A common problem I have in a corporate environment is to accurately portray an estimate. We are estimating time and cost for software projects. The key issue is that software development estimates are highly inaccurate in the early stages, with errors of 200-400% quite common and a high degree of positive skew is evident. Overruns are more common than under runs and extreme overruns are alarmingly common.

The main problem is to express the uncertainty as clearly as the expectation, without appearing too elaborate.

In the past, we might say "There is a 90% chance that it will take 1-2 years and cost 5-15 million dollars". This magically turns into "You said it would take 1 year and cost $5m!".

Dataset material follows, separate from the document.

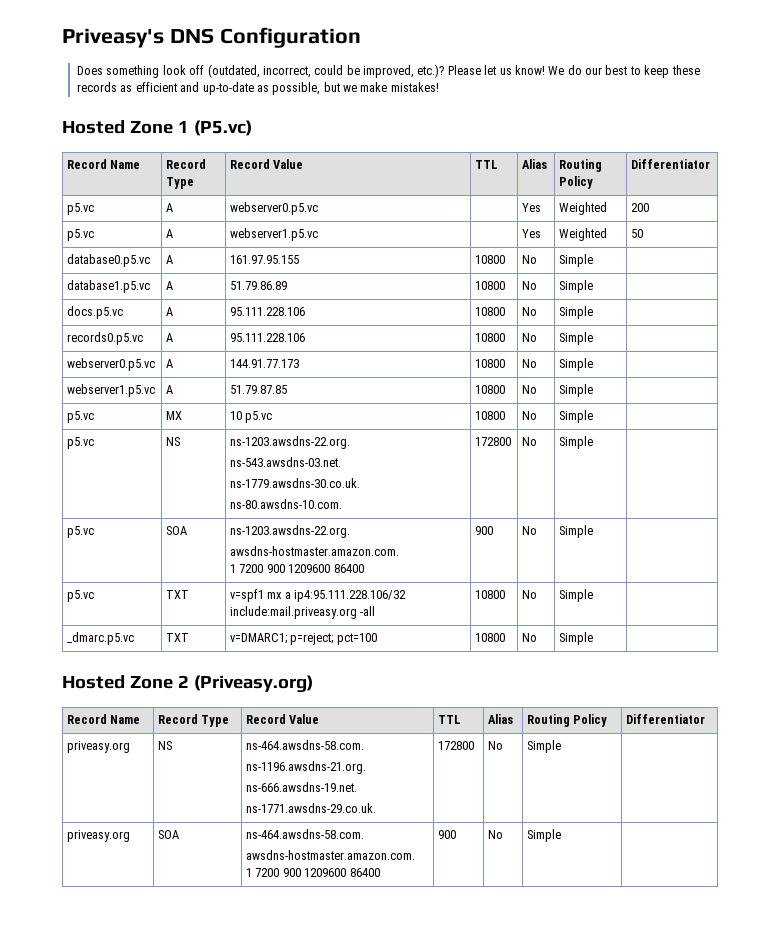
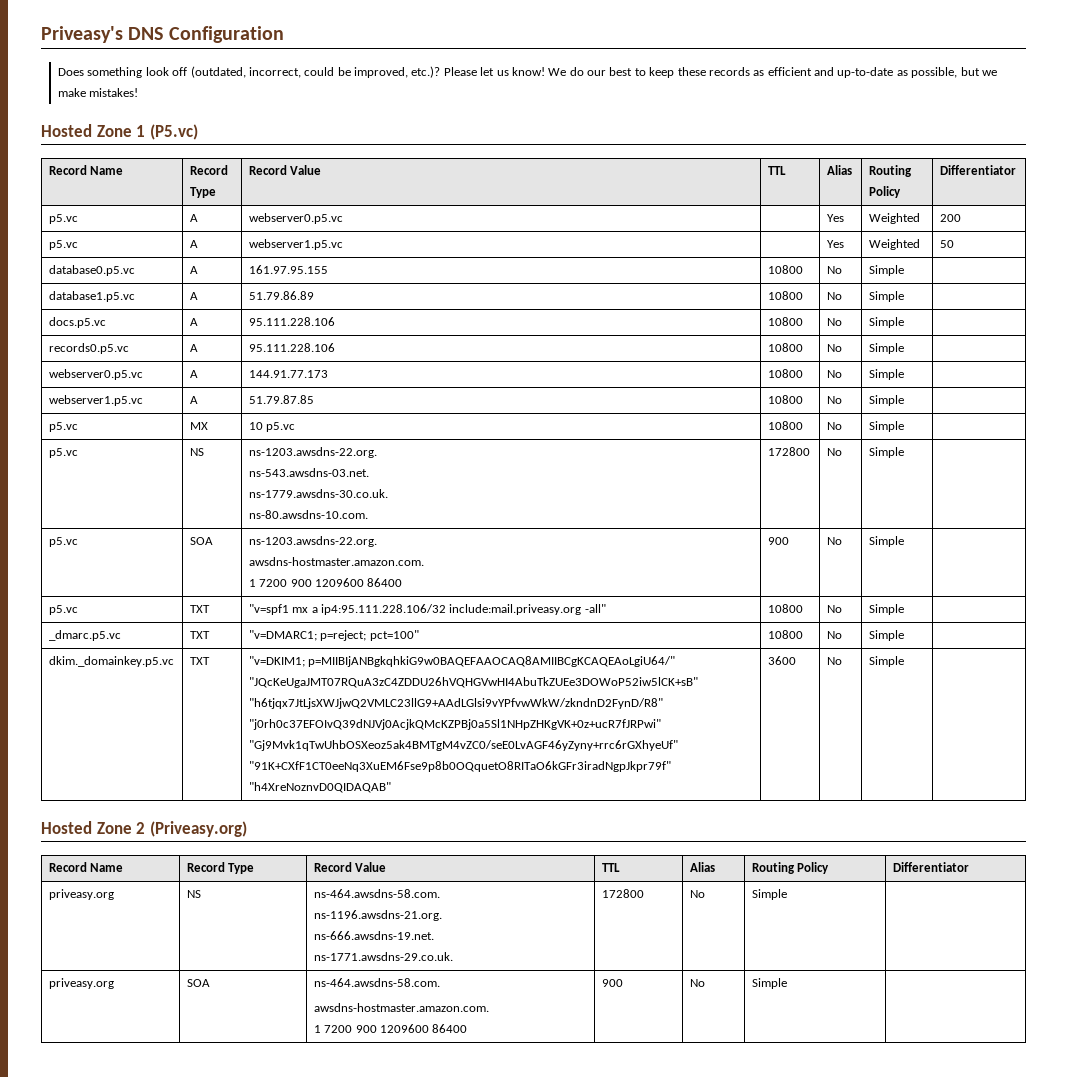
[230,589,265,602] v=spf1 -> [248,604,289,615] "v=spf1
[360,606,376,616] -all -> [584,604,606,613] -all"
[230,633,377,645] [475,633,506,642] [522,633,538,642] [559,632,594,645] v=DMARC1; p=reject; pct=100 | 10800 | No | Simple | -> [248,630,419,641] [767,630,803,639] [826,631,842,639] [868,630,904,641] [48,656,174,667] [189,657,210,665] [248,656,676,667] [248,677,698,688] [248,698,663,709] [248,719,661,730] [248,740,678,751] [248,761,671,772] [248,782,391,793] [767,656,796,665] [826,657,842,665] [868,656,904,667] "v=DMARC1; p=reject; pct=100" | 10800 | No | Simple | // dkim._domainkey.p5.vc | TXT | "v=DKIM1; p=MIIBIjANBgkqhkiG9w0BAQEFAAOCAQ8AMIIBCgKCAQEAoLgiU64/" "JQcKeUgaJMT07RQuA3zC4ZDDU26hVQHGVwHI4AbuTkZUEe3DOWoP52iw5lCK+sB" "h6tjqx7JtLjsXWJjwQ2VMLC23llG9+AAdLGlsi9vYPfvwWkW/zkndnD2FynD/R8" "j0rh0c37EFOIvQ39dNJVj0AcjkQMcKZPBj0a5Sl1NHpZHKgVK+0z+ucR7fJRPwi" "Gj9Mvk1qTwUhbOSXeoz5ak4BMTgM4vZC0/seE0LvAGF46yZyny+rrc6rGXhyeUf" "91K+CXfF1CT0eeNq3XuEM6Fse9p8b0OQquetO8RITaO6kGFr3iradNgpJkpr79f" "h4XreNoznvD0QIDAQAB" | 3600 | No | Simple |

We are dealing here with people who have zero statistical sophistication. There is a confounding factor that people want low numbers so their project gets approved over others.

I have some ideas:

1. Plot time or cost by probability.
2. Plot time by cost as a probability density cloud.
3. Express estimates like this (wide range, round numbers)
"
More than $3m
Less than $30m
"

Tim

P.S. I feel someone will suggest "Do better estimates then you won't have a problem". The fact is, until you have dug into the technical uncertainties and have defined requirements in detail you are subject to major technical risk and scope screep risk. You also have a serious problem of framing - the number the customer first thought of is likely to be way under the mark.